In our last update, we noted that the theme of 2018 was to be coordinated global growth. In the past quarter, however, three indicators have caused us to become more cautious more quickly due to the increased likelihood of a correction or worse: increased volatility, a flattening yield curve and the ballooning federal deficit.
Volatility has historically risen near the end of a protracted expansionary cycle and often serves as a warning sign of a bear market. The S&P 500 Index has already experienced daily moves of more than 1% (either positive or negative) than it experienced in all of 2017. At the current pace, 2018 would experience 92 days of these 1% moves. This figure is elevated compared to recent averages and would be the most 1% days in the last several years, as illustrated below.
As we explained in our 2018 Global Economic Outlook and Asset Class Assumptions presentation (available upon request), market volatility tends to be low during extended expansionary periods of an economic cycle. In the current cycle, January of 2018 marked the 107thmonth of expansion since the 2009 market bottom, which is almost three times as long as the average duration of 41 months. The recent uptick in volatility may be temporary, but it may also be a warning sign that post-crisis bull market is coming to an end.
Flattening Yield Curve
In an expansionary period, the yield curve is usually upward sloping, meaning that yields on the “long end” of the curve (longer maturities) are greater than on the “short end” (shorter maturities). This environment indicates that interest rates are expected to rise as a result of normal inflationary pressures resulting from a growing economy. Recessions, however, are often preceded by a flattening yield curve, when the yield for all maturities is roughly the same, or an inverted yield curve, when yields on the short end are greater than yields on the long end. An inverted yield curve usually indicates that interest rates will likely fall in the future as a result of an economy in contraction or recession, lacking inflationary pressure.
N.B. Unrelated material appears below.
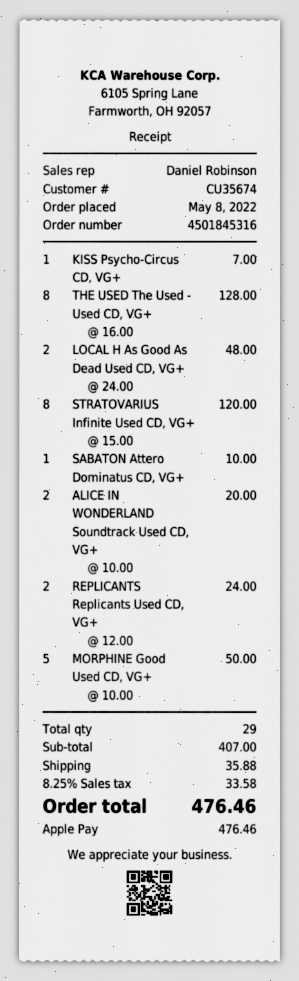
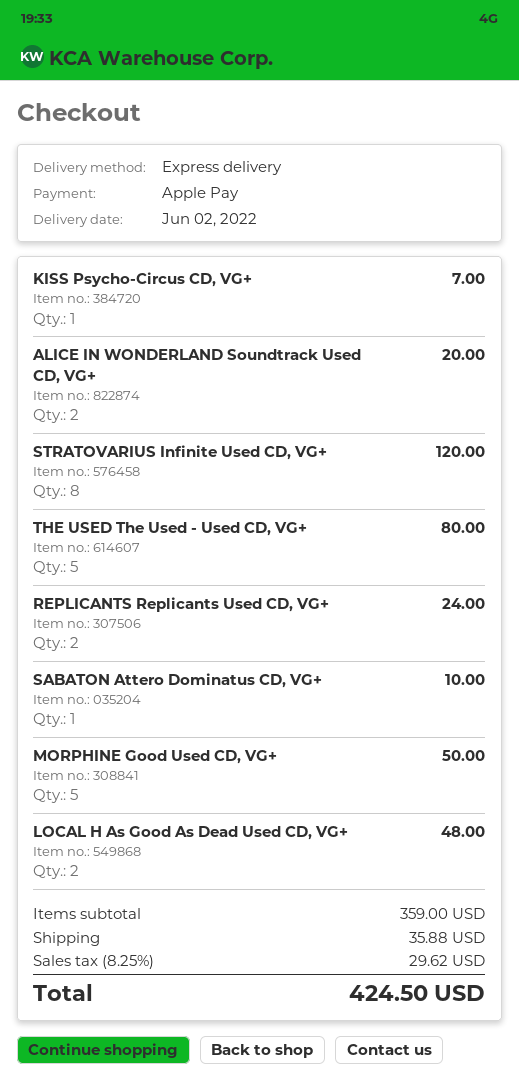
THE USED The Used - Used CD, VG+: 8 for 128.00 -> 5 for 80.00
subtotal: 407.00 -> 359.00
tax: 8.25% = 33.58 -> 8.25% = 29.62
total: 476.46 -> 424.50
A flattening yield curve can be measured by the difference in yields between 2-year and 10-year US Treasury bond yields (the 2/10 spread). When the difference in the 2/10 spread nears zero, the yield curve is flattening. A negative 2/10 spread is a strong indicator that the yield curve is inverting.
As illustrated above, the 2/10 spread has been declining for some time now and is approaching levels reached in or shortly prior to the bursting of the “dot com” bubble in 2000 and the global financial crisis of 2008. The possibility of an inverted yield curve, which has historically portended a recession or contraction, is yet another reason to be cautious in the current environment.
Ballooning Federal Deficit
On April 9, the Congressional Budget Office (“CBO”) reported that the federal deficit is projected to be $804 billion in 2018 (a 21% increase from 2017) and that it will top $1 trillion per year by 2020. The CBO noted that a primary reason for the increased deficit is the recent tax cut package pursued and passed by President Trump, which the CBO has calculated will add $1.3 trillion to the deficit through 2028. Supporters of the tax cuts stressed that the simulative effect of the new law on the economy would outweigh the growing deficit. The CBO, however, projected that the bill would not boost domestic GDP as quickly as the deficit will increase. In 2017, the deficit as a percentage of GDP was 3.5%. This number is projected to grow to 5.1% from 2022-2025 and to remain near 5% thereafter.
While a large and growing deficit might not have an immediate impact on financial markets, the long-term effects could be substantially negative for domestic economic growth. Deficits can metastasize, as larger deficits require larger interest payments, especially in periods of rising interest rates. A larger deficit will eventually have a dampening effect on economic growth as government spending shifts more towards debt service from programs and services that are accretive to domestic GDP.